While ecologically significant streams segments are important unfortunately not all have been identified by Texas Parks and Wildlife Department and only about 16 such streams have been designated by the Texas Legislature so this data base is incomplete. This is one of the most significant issues. There are obvious holes in the environmental assessment methodology but instead of discussing these holes and how they were addressed so that the deficiencies are resolved the proposers ignore this and act like nothing can be done or that everything is fine.
11) Page 2-2, GISST Federal Threatened and Endangered Species, uses 2002 database. How accurate is this database today, 6 years later? It is of great concern that candidate species are not included in the database.
12) Page 2-2, GISST State Threatened and Endangered Species, uses 2002 database. How accurate is this database today, 6 years later?
13) Page 2-2, GISST Stream Density, this database is deficient since it does not include ephemeral streams. Ephemeral streams are crucial in the protection of water quality downstream. In addition, surface area of water should be reflected in this database. Lake and reservoir shorelines and streams are different and should not be reported together. The emphasis appears to be on lake area with no emphasis on groundwater and aquifer recharge areas.
14) Page 2-2, GISST Floodplain, there is significant data gap when 16 Texas Counties and two Louisiana parishes do not have floodplain information. How was this flaw ameliorated? You need to mitigate the gap or it provides for unequal environmental analysis which is not appropriate under NEPA and CEQ regulations.

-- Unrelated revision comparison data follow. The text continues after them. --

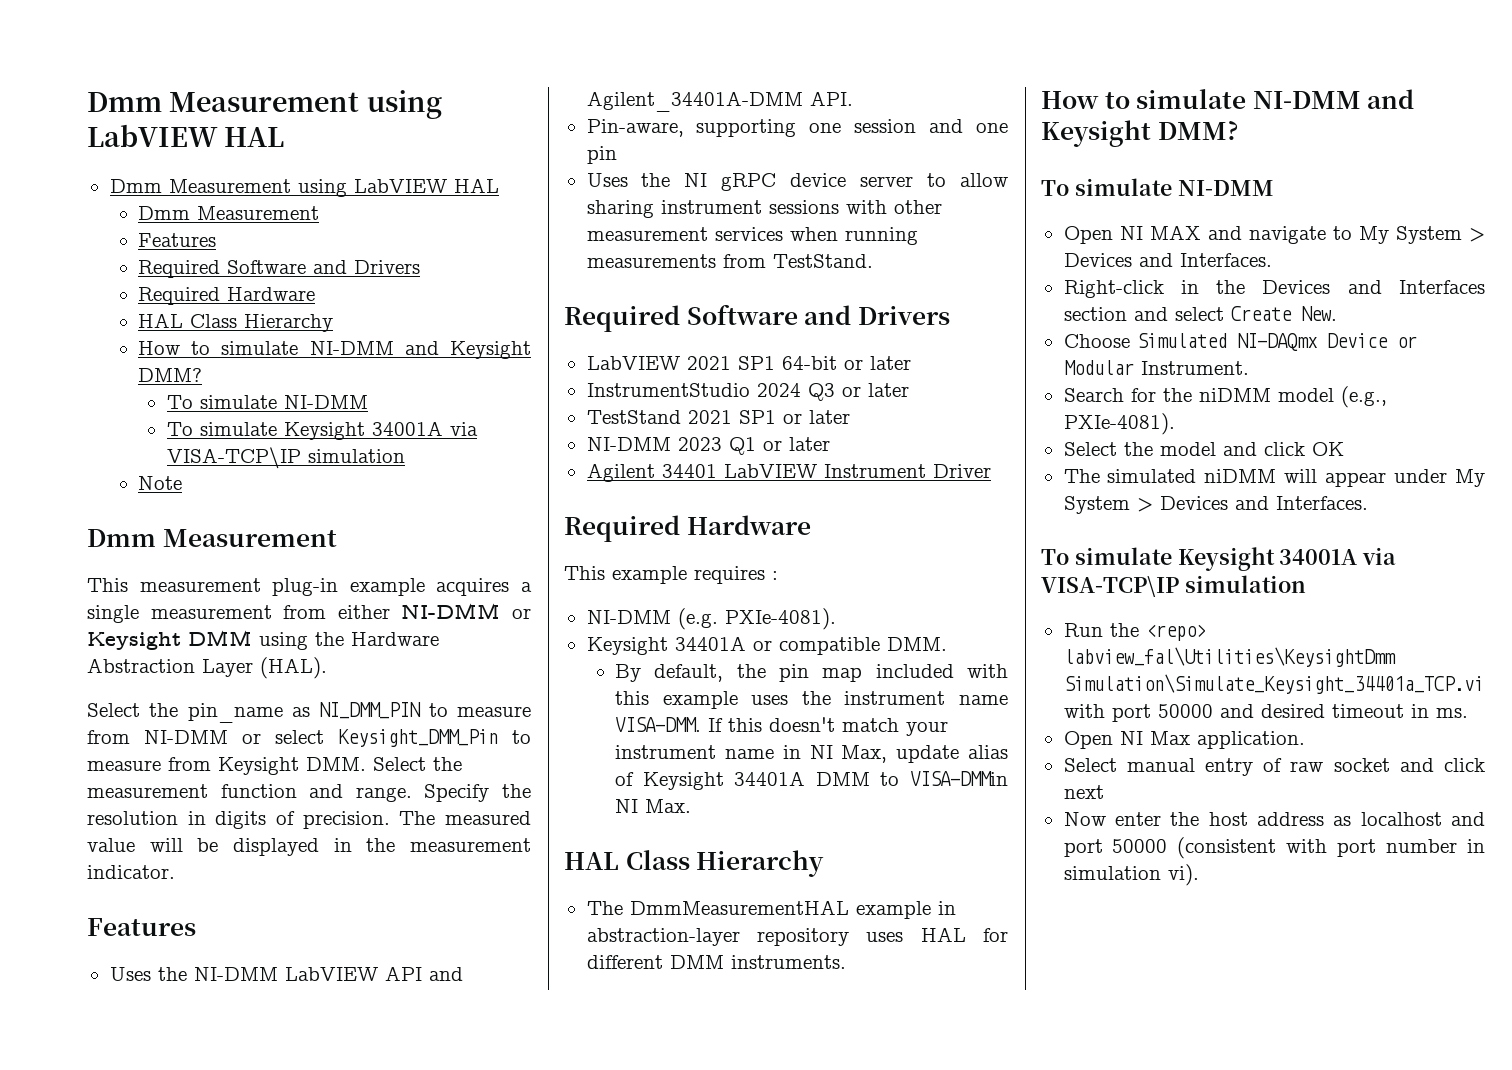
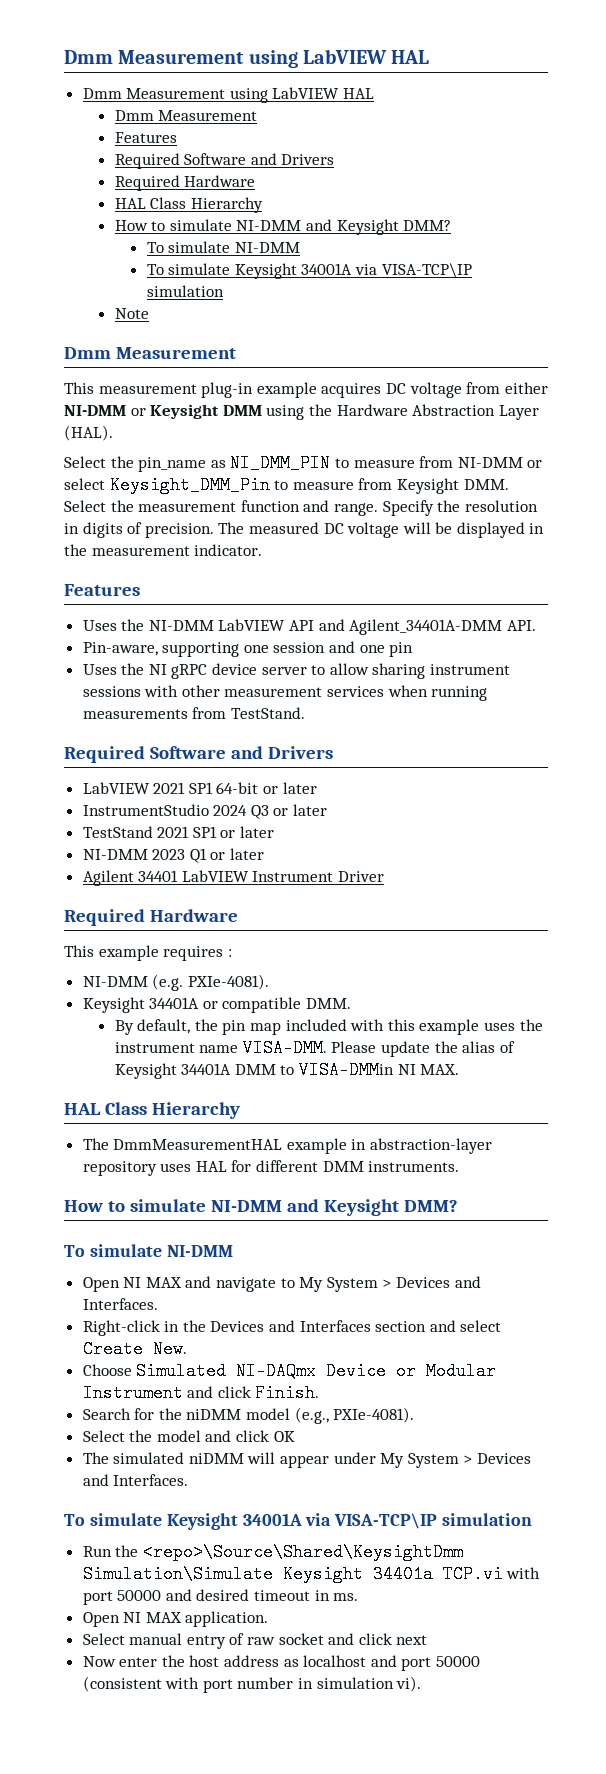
- This measurement plug-in example acquires a single measurement from either NI-DMM or Keysight DMM using the Hardware Abstraction Layer (HAL).
+ This measurement plug-in example acquires DC voltage from either NI-DMM or Keysight DMM using the Hardware Abstraction Layer (HAL).
- The measured value will be displayed in the measurement indicator.
+ The measured DC voltage will be displayed in the measurement indicator.
- If this doesn't match your instrument name in NI Max, update alias of Keysight 34401A DMM to VISA-DMMin NI Max.
+ Please update the alias of Keysight 34401A DMM to VISA-DMMin NI MAX.
- Choose Simulated NI-DAQmx Device or Modular Instrument.
+ Choose Simulated NI-DAQmx Device or Modular Instrument and click Finish.
- Run the <repo> labview_fal\Utilities\KeysightDmm Simulation\Simulate_Keysight_34401a_TCP.vi with port 50000 and desired timeout in ms.
+ Run the <repo>\Source\Shared\KeysightDmm Simulation\Simulate Keysight 34401a TCP.vi with port 50000 and desired timeout in ms.
- Open NI Max application.
+ Open NI MAX application.

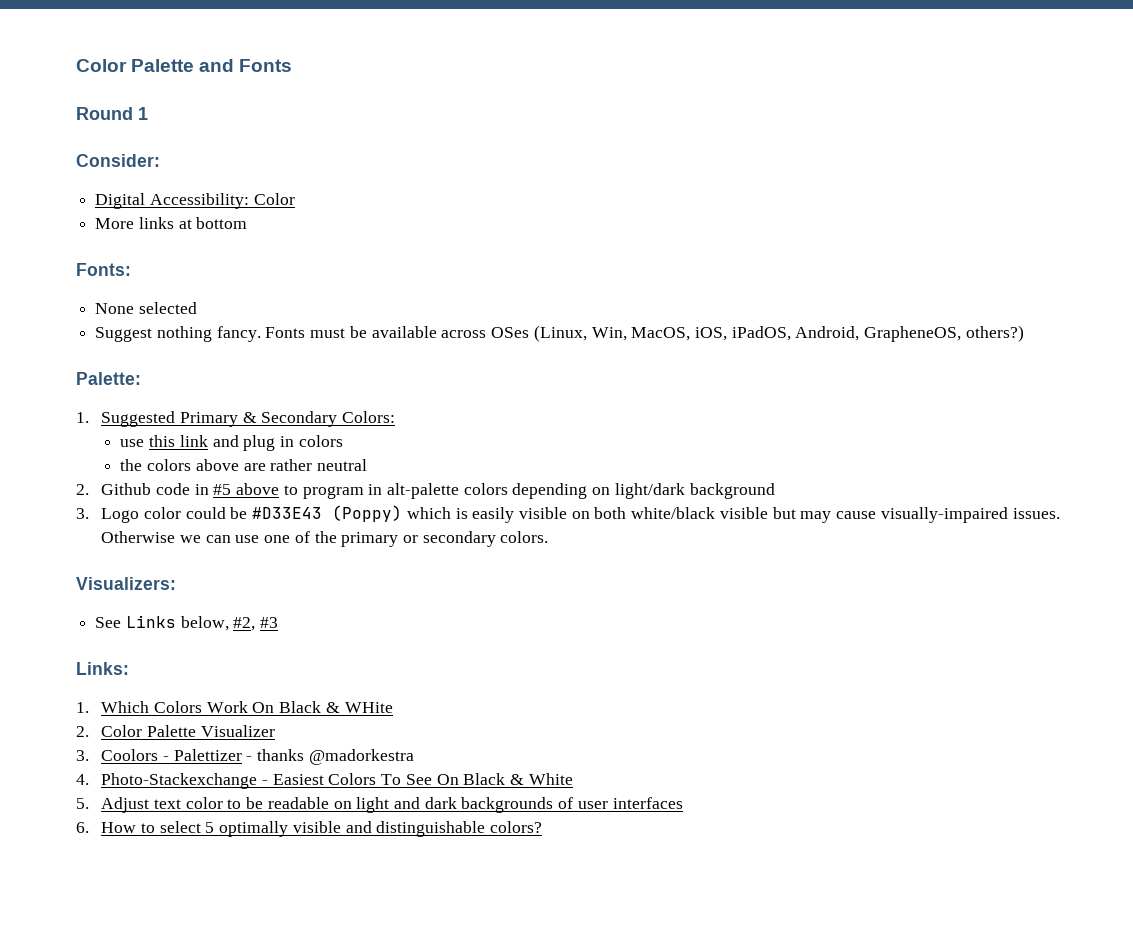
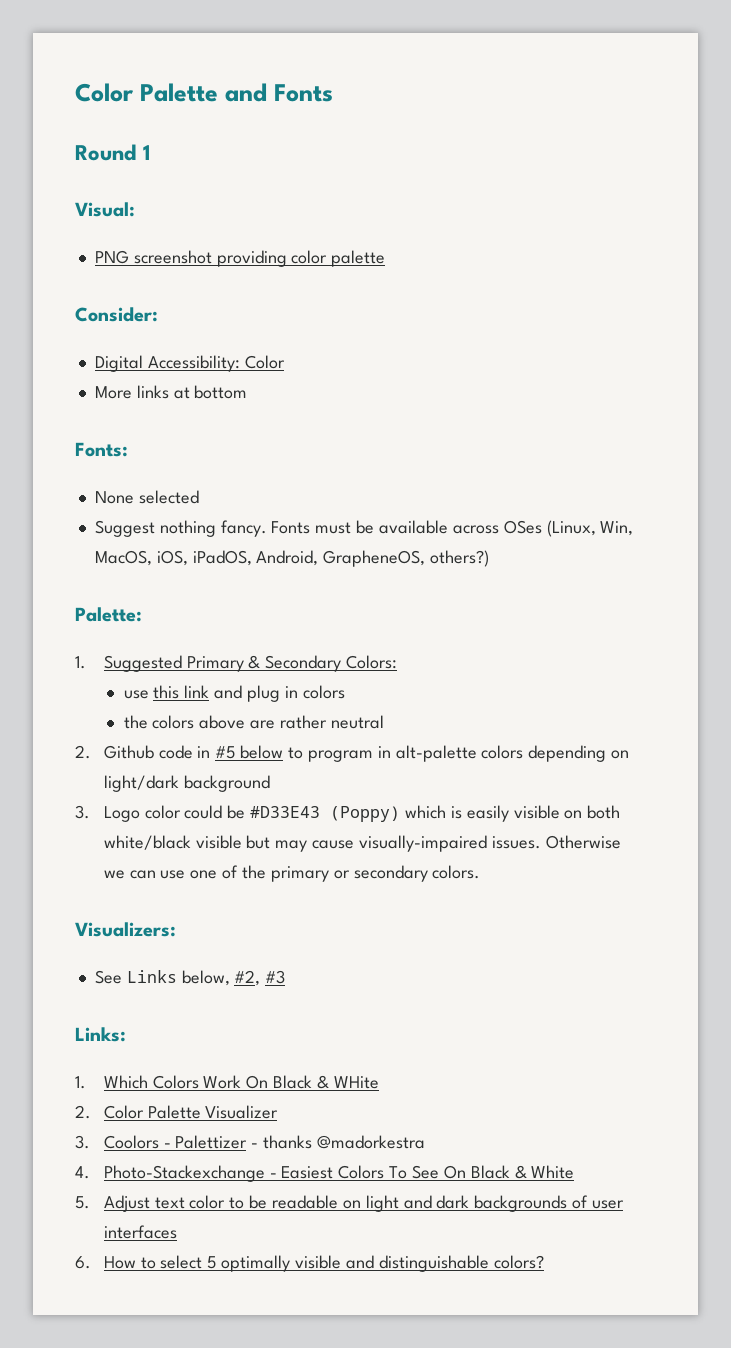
+ Visual:
+ PNG screenshot providing color palette
- 2. Github code in #5 above to program in alt-palette colors depending on light/dark background
+ 2. Github code in #5 below to program in alt-palette colors depending on light/dark background

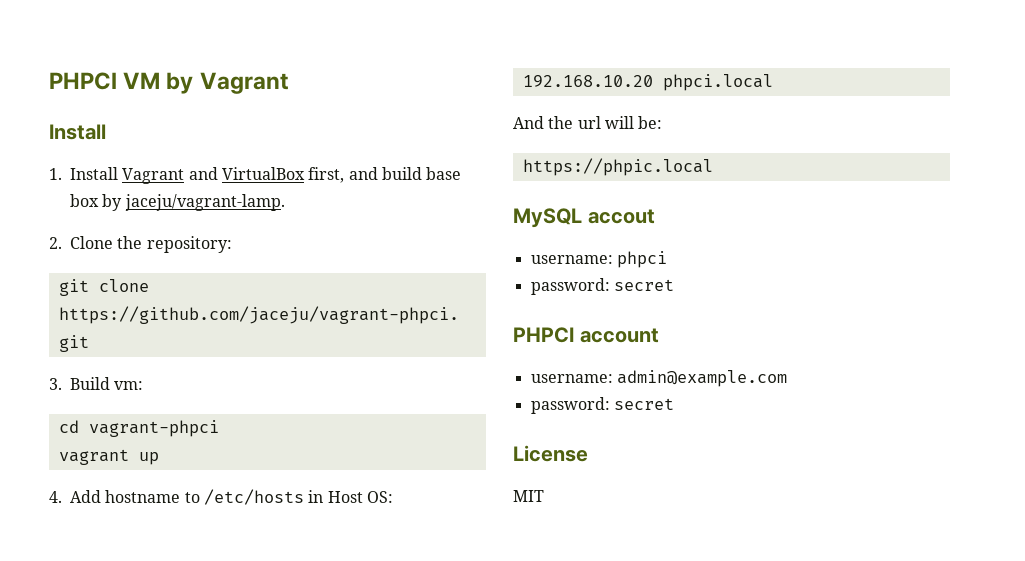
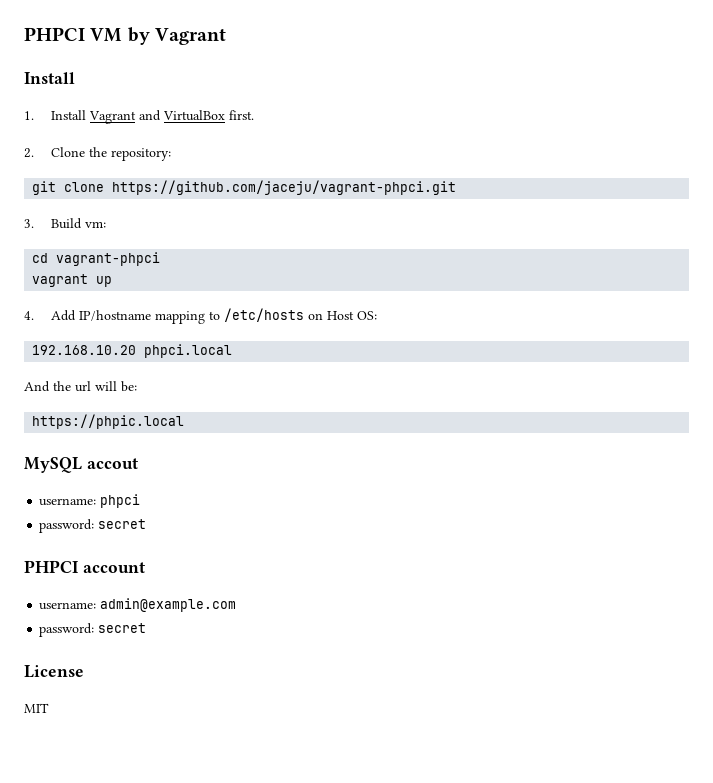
- 1. Install Vagrant and VirtualBox first, and build base box by jaceju/vagrant-lamp.
+ 1. Install Vagrant and VirtualBox first.
- 4. Add hostname to /etc/hosts in Host OS:
+ 4. Add IP/hostname mapping to /etc/hosts on Host OS:

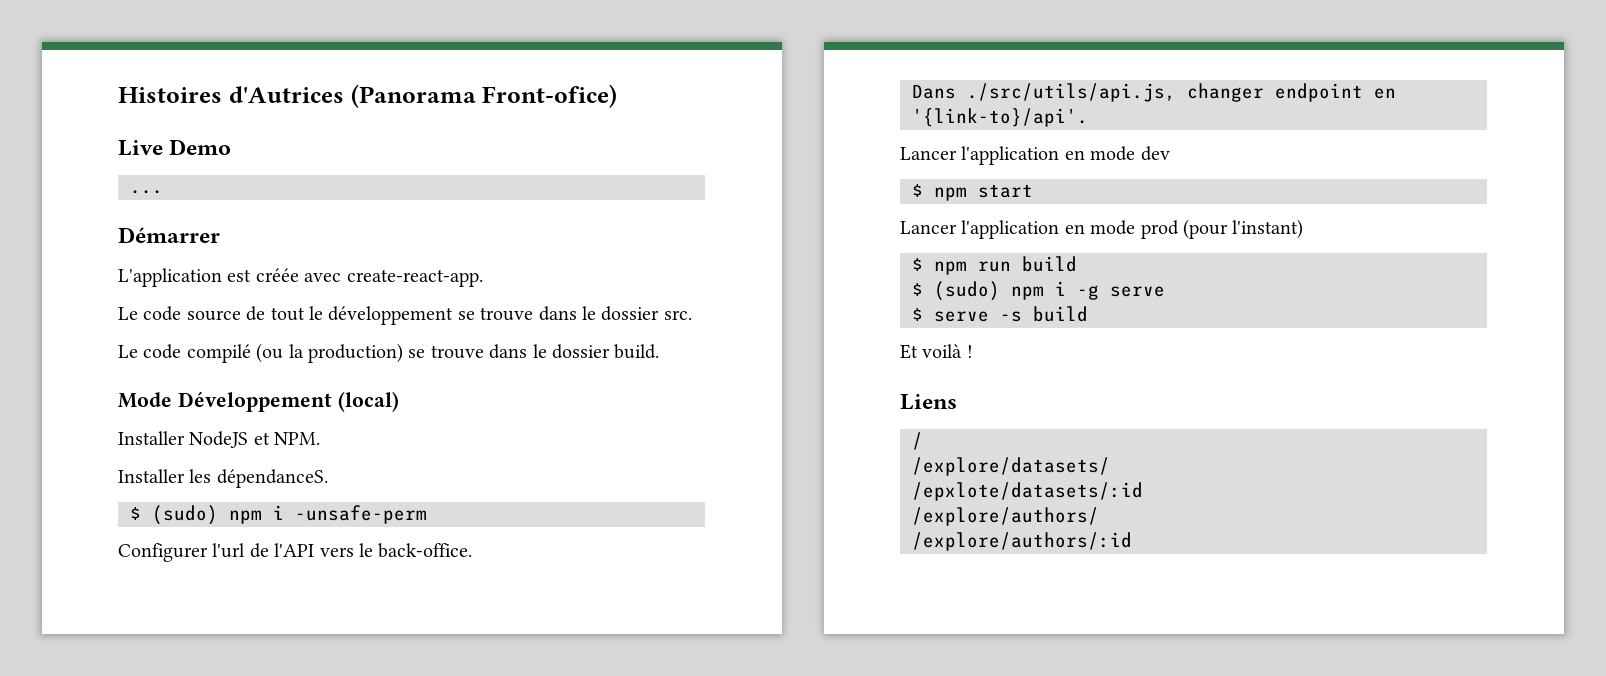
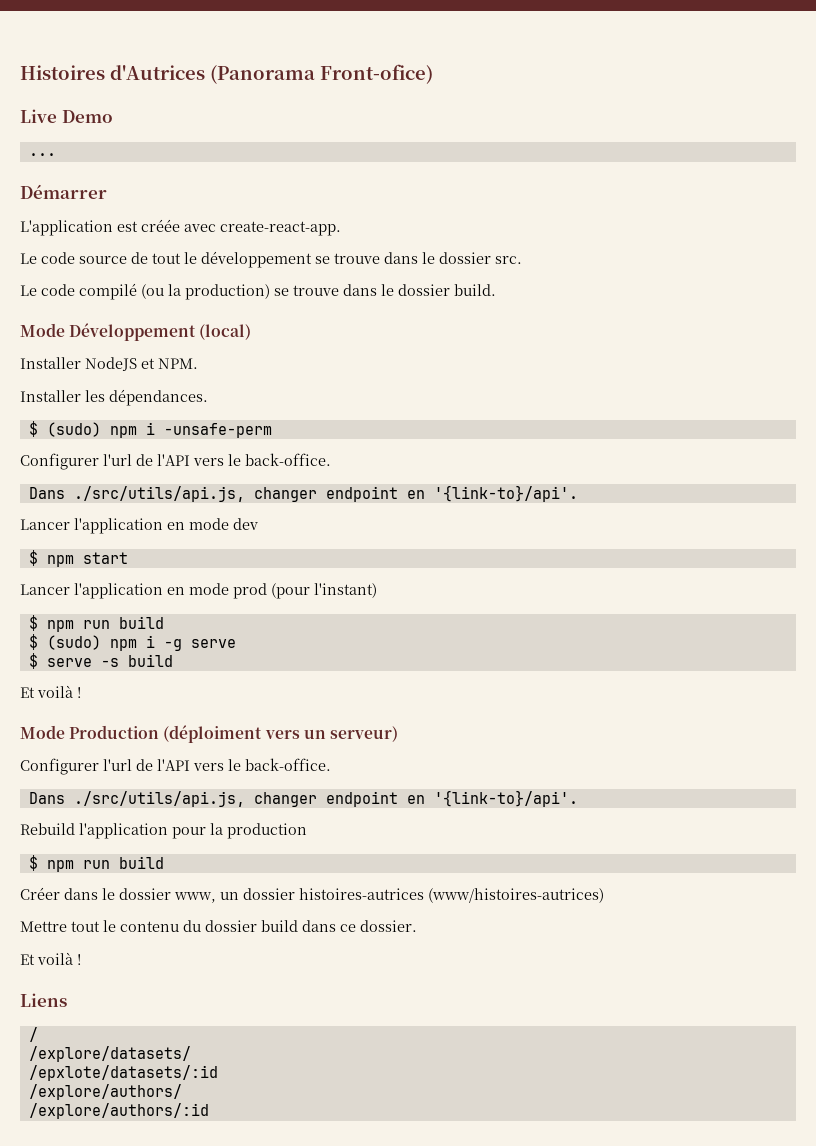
- Installer les dépendanceS.
+ Installer les dépendances.
+ Mode Production (déploiment vers un serveur)
+ Configurer l'url de l'API vers le back-office.
+ Dans ./src/utils/api.js, changer endpoint en '{link-to}/api'.
+ Rebuild l'application pour la production
+ $ npm run build
+ Créer dans le dossier www, un dossier histoires-autrices (www/histoires-autrices)
+ Mettre tout le contenu du dossier build dans ce dossier.
+ Et voilà !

15) Page 2-2, GISST TMDL/CWA 303(d), the problem with this database is not every stream has been sampled or sampled enough to determine if it is impaired. What a terrible assumption to assume that “Stream segments with no GISST data in Texas are assumed to be good quality”. The DEIS must discuss this problem and how it affects the environmental analysis. What was done to mitigate for this gap?
16) Page 2-2, GISST Ecologically Significant Stream Segment, the problem with this database is not every stream has been sampled or sampled enough to determine if it is an ecologically significant stream segment. The fact that this designation is not in Louisiana is a tremendous gap. The Texas Legislature has only designated about 16 streams. The DEIS must discuss this problem and how it affects the environmental analysis. What was done to mitigate for this gap?
17) Page 2-2, GISST Wetlands, using 2000 NLCD data means that the information is 8 years old. The fact that the GISST Wetland information does not provide quality, significance, size, site-specific type, or connectivity to other water resources for wetlands is a tremendous flaw. How does this affect environmental analysis and accuracy? What was done to mitigate for this gap?
18) Page 2-2, GISST Managed Lands, this database does not include Texas state forest land, national wilderness areas, national or state designated wild and scenic river segments, national trails, national preserves, or Louisiana publicly owned lands. This is a huge flaw in the database. How does this affect environmental analysis and accuracy? What was done to mitigate for this gap?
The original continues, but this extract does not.